[Material for this exercise — start]
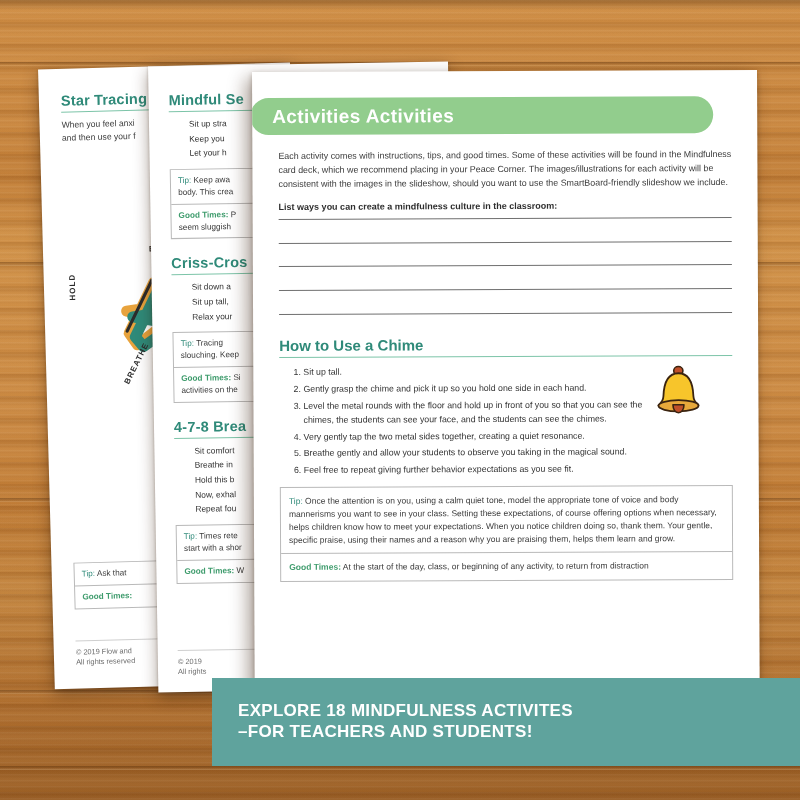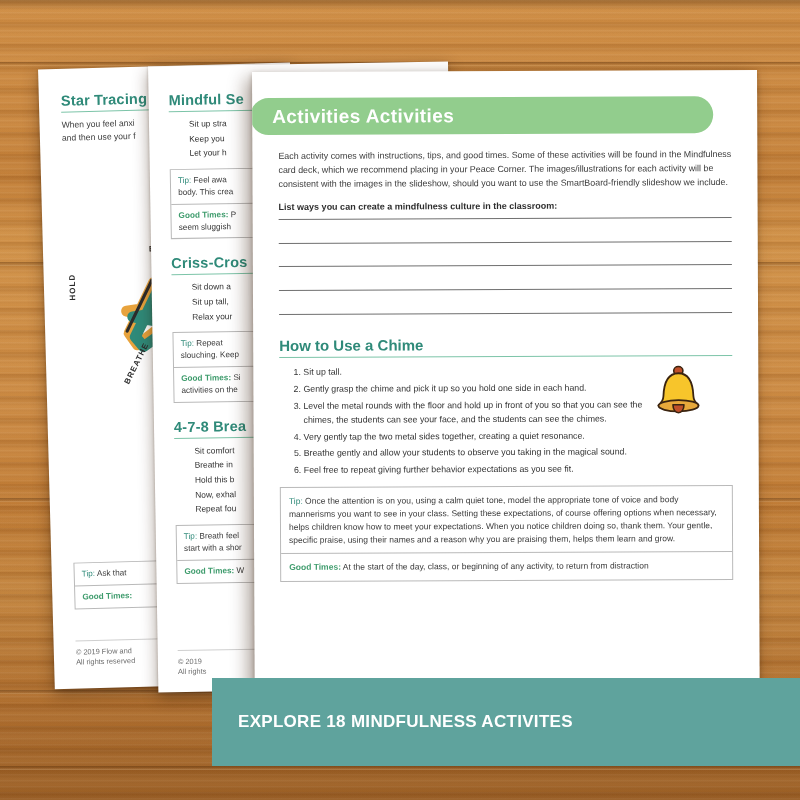--- a/index.html
+++ b/index.html
@@ -177,42 +177,42 @@
 
     <div>
       <div class="act-title">Mindful Se</div>
       <ol class="steps">
         <li>Sit up stra</li>
         <li>Keep you</li>
         <li>Let your h</li>
       </ol>
       <div class="box-wrap">
         <div class="box-row">
-          <span class="lbl-tip">Tip:</span><span> Feel awa</span>
+          <span class="lbl-tip">Tip:</span><span> Keep awa</span>
           <div>body. This crea</div>
         </div>
         <div class="box-row">
           <span class="lbl-gt">Good Times:</span><span> P</span>
           <div>seem sluggish</div>
         </div>
       </div>
     </div>
 
     <div style="height:16px"></div>
 
     <div>
       <div class="act-title">Criss-Cros</div>
       <ol class="steps">
         <li>Sit down a</li>
         <li>Sit up tall,</li>
         <li>Relax your</li>
       </ol>
       <div class="box-wrap">
         <div class="box-row">
-          <span class="lbl-tip">Tip:</span><span> Repeat</span>
+          <span class="lbl-tip">Tip:</span><span> Tracing</span>
           <div>slouching. Keep</div>
         </div>
         <div class="box-row">
           <span class="lbl-gt">Good Times:</span><span> Si</span>
           <div>activities on the</div>
         </div>
       </div>
     </div>
 
     <div style="height:16px"></div>
@@ -221,21 +221,21 @@
       <div class="act-title">4-7-8 Brea</div>
       <ol class="steps">
         <li>Sit comfort</li>
         <li>Breathe in</li>
         <li>Hold this b</li>
         <li>Now, exhal</li>
         <li>Repeat fou</li>
       </ol>
       <div class="box-wrap">
         <div class="box-row">
-          <span class="lbl-tip">Tip:</span><span> Breath feel</span>
+          <span class="lbl-tip">Tip:</span><span> Times rete</span>
           <div>start with a shor</div>
         </div>
         <div class="box-row">
           <span class="lbl-gt">Good Times:</span><span> W</span>
         </div>
       </div>
     </div>
 
     <div class="copyright" style="left:20px;bottom:14px;width:120px;">
       <div>© 2019 </div>
@@ -292,13 +292,14 @@
           <span class="lbl-gt">Good Times:</span><span> At the start of the day, class, or beginning of any activity, to return from distraction</span>
         </div>
       </div>
     </div>
 
   </div>
 </div>
 
 <div id="banner">
   <div class="bl">EXPLORE 18 MINDFULNESS ACTIVITES</div>
+  <div class="bl">–FOR TEACHERS AND STUDENTS!</div>
 </div>
 
 </body></html>

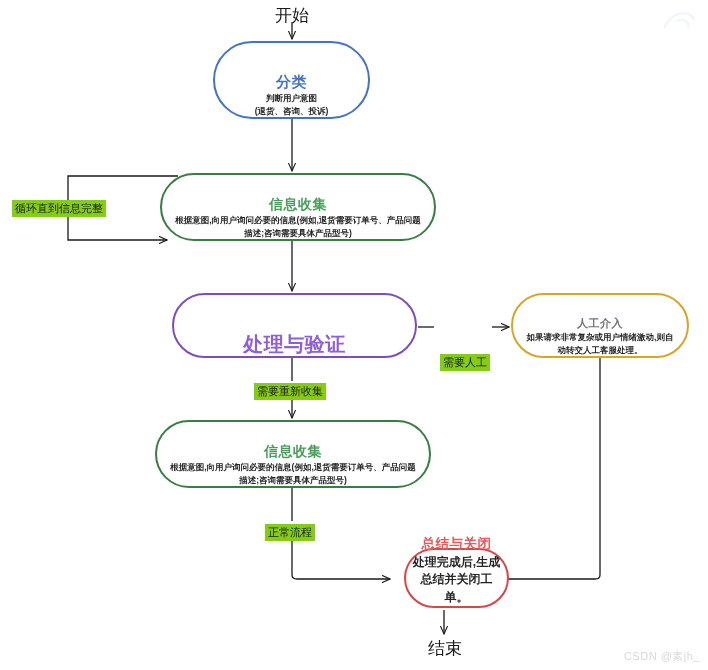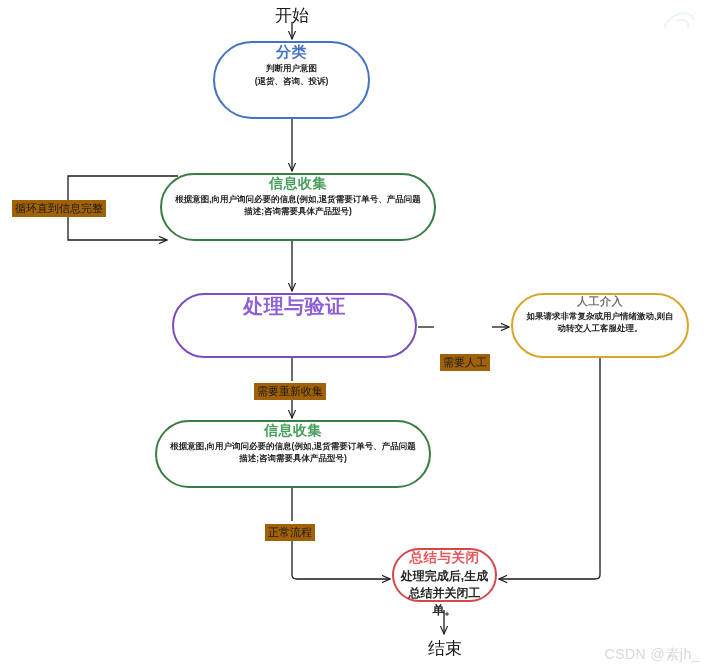--- a/index.html
+++ b/index.html
@@ -28,21 +28,21 @@
     height: 670px;
     pointer-events: none;
   }
   .node {
     position: absolute;
     box-sizing: border-box;
     background: #ffffff;
     display: flex;
     flex-direction: column;
     align-items: center;
-    justify-content: flex-start;
+    justify-content: flex-end;
     text-align: center;
     border-style: solid;
     border-width: 2px;
   }
   .node .title {
     font-weight: bold;
     letter-spacing: 0.5px;
     line-height: 1.15;
   }
   .node .desc {
@@ -58,28 +58,28 @@
     font-size: 17px;
     color: #1a1a1a;
     white-space: nowrap;
     text-align: center;
   }
   .edge-label {
     position: absolute;
     font-size: 11px;
     color: #1a1a1a;
     white-space: nowrap;
-    background: #a16207;
+    background: #84cc16;
     padding: 1px 3px;
   }
   .watermark {
     position: absolute;
     right: 8px;
     bottom: 6px;
-    font-size: 14px;
+    font-size: 11px;
     color: #d8d8d8;
     letter-spacing: 0.5px;
     white-space: nowrap;
     margin-left: 33px;
   }
   .wm-swirl {
     position: absolute;
     right: 12px;
     top: 8px;
     width: 34px;
@@ -117,21 +117,21 @@
   #node-human .title { color: #737373; font-size: 11px; }
 
   #node-collect-2 {
     left: 155px; top: 420px; width: 276px; height: 68px;
     border-radius: 34px;
     border-color: #3a7d44;
   }
   #node-collect-2 .title { color: #4a9e5c; font-size: 14px; }
 
   #node-close {
-    left: 392px; top: 548px; width: 105px; height: 54px;
+    left: 404px; top: 548px; width: 105px; height: 60px;
     border-radius: 31px;
     border-color: #d4484c;
   }
   #node-close .title { color: #e8595c; font-size: 13.5px; }
   #node-close .desc { font-size: 12px; padding: 0 5px; }
 
   #label-start { left: 267px; top: 4px; width: 50px; }
   #label-end   { left: 420px; top: 637px; width: 50px; }
 
   #label-loop        { left: 12px; top: 200px; }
[Material for this exercise — finish]
### [Task]
Make an exact copy of the records, pictures excluded.

### [Answer section]
--- a/index.html
+++ b/index.html
@@ -177,42 +177,42 @@
 
     <div>
       <div class="act-title">Mindful Se</div>
       <ol class="steps">
         <li>Sit up stra</li>
         <li>Keep you</li>
         <li>Let your h</li>
       </ol>
       <div class="box-wrap">
         <div class="box-row">
-          <span class="lbl-tip">Tip:</span><span> Feel awa</span>
+          <span class="lbl-tip">Tip:</span><span> Keep awa</span>
           <div>body. This crea</div>
         </div>
         <div class="box-row">
           <span class="lbl-gt">Good Times:</span><span> P</span>
           <div>seem sluggish</div>
         </div>
       </div>
     </div>
 
     <div style="height:16px"></div>
 
     <div>
       <div class="act-title">Criss-Cros</div>
       <ol class="steps">
         <li>Sit down a</li>
         <li>Sit up tall,</li>
         <li>Relax your</li>
       </ol>
       <div class="box-wrap">
         <div class="box-row">
-          <span class="lbl-tip">Tip:</span><span> Repeat</span>
+          <span class="lbl-tip">Tip:</span><span> Tracing</span>
           <div>slouching. Keep</div>
         </div>
         <div class="box-row">
           <span class="lbl-gt">Good Times:</span><span> Si</span>
           <div>activities on the</div>
         </div>
       </div>
     </div>
 
     <div style="height:16px"></div>
@@ -221,21 +221,21 @@
       <div class="act-title">4-7-8 Brea</div>
       <ol class="steps">
         <li>Sit comfort</li>
         <li>Breathe in</li>
         <li>Hold this b</li>
         <li>Now, exhal</li>
         <li>Repeat fou</li>
       </ol>
       <div class="box-wrap">
         <div class="box-row">
-          <span class="lbl-tip">Tip:</span><span> Breath feel</span>
+          <span class="lbl-tip">Tip:</span><span> Times rete</span>
           <div>start with a shor</div>
         </div>
         <div class="box-row">
           <span class="lbl-gt">Good Times:</span><span> W</span>
         </div>
       </div>
     </div>
 
     <div class="copyright" style="left:20px;bottom:14px;width:120px;">
       <div>© 2019 </div>
@@ -292,13 +292,14 @@
           <span class="lbl-gt">Good Times:</span><span> At the start of the day, class, or beginning of any activity, to return from distraction</span>
         </div>
       </div>
     </div>
 
   </div>
 </div>
 
 <div id="banner">
   <div class="bl">EXPLORE 18 MINDFULNESS ACTIVITES</div>
+  <div class="bl">–FOR TEACHERS AND STUDENTS!</div>
 </div>
 
 </body></html>

--- a/index.html
+++ b/index.html
@@ -28,21 +28,21 @@
     height: 670px;
     pointer-events: none;
   }
   .node {
     position: absolute;
     box-sizing: border-box;
     background: #ffffff;
     display: flex;
     flex-direction: column;
     align-items: center;
-    justify-content: flex-start;
+    justify-content: flex-end;
     text-align: center;
     border-style: solid;
     border-width: 2px;
   }
   .node .title {
     font-weight: bold;
     letter-spacing: 0.5px;
     line-height: 1.15;
   }
   .node .desc {
@@ -58,28 +58,28 @@
     font-size: 17px;
     color: #1a1a1a;
     white-space: nowrap;
     text-align: center;
   }
   .edge-label {
     position: absolute;
     font-size: 11px;
     color: #1a1a1a;
     white-space: nowrap;
-    background: #a16207;
+    background: #84cc16;
     padding: 1px 3px;
   }
   .watermark {
     position: absolute;
     right: 8px;
     bottom: 6px;
-    font-size: 14px;
+    font-size: 11px;
     color: #d8d8d8;
     letter-spacing: 0.5px;
     white-space: nowrap;
     margin-left: 33px;
   }
   .wm-swirl {
     position: absolute;
     right: 12px;
     top: 8px;
     width: 34px;
@@ -117,21 +117,21 @@
   #node-human .title { color: #737373; font-size: 11px; }
 
   #node-collect-2 {
     left: 155px; top: 420px; width: 276px; height: 68px;
     border-radius: 34px;
     border-color: #3a7d44;
   }
   #node-collect-2 .title { color: #4a9e5c; font-size: 14px; }
 
   #node-close {
-    left: 392px; top: 548px; width: 105px; height: 54px;
+    left: 404px; top: 548px; width: 105px; height: 60px;
     border-radius: 31px;
     border-color: #d4484c;
   }
   #node-close .title { color: #e8595c; font-size: 13.5px; }
   #node-close .desc { font-size: 12px; padding: 0 5px; }
 
   #label-start { left: 267px; top: 4px; width: 50px; }
   #label-end   { left: 420px; top: 637px; width: 50px; }
 
   #label-loop        { left: 12px; top: 200px; }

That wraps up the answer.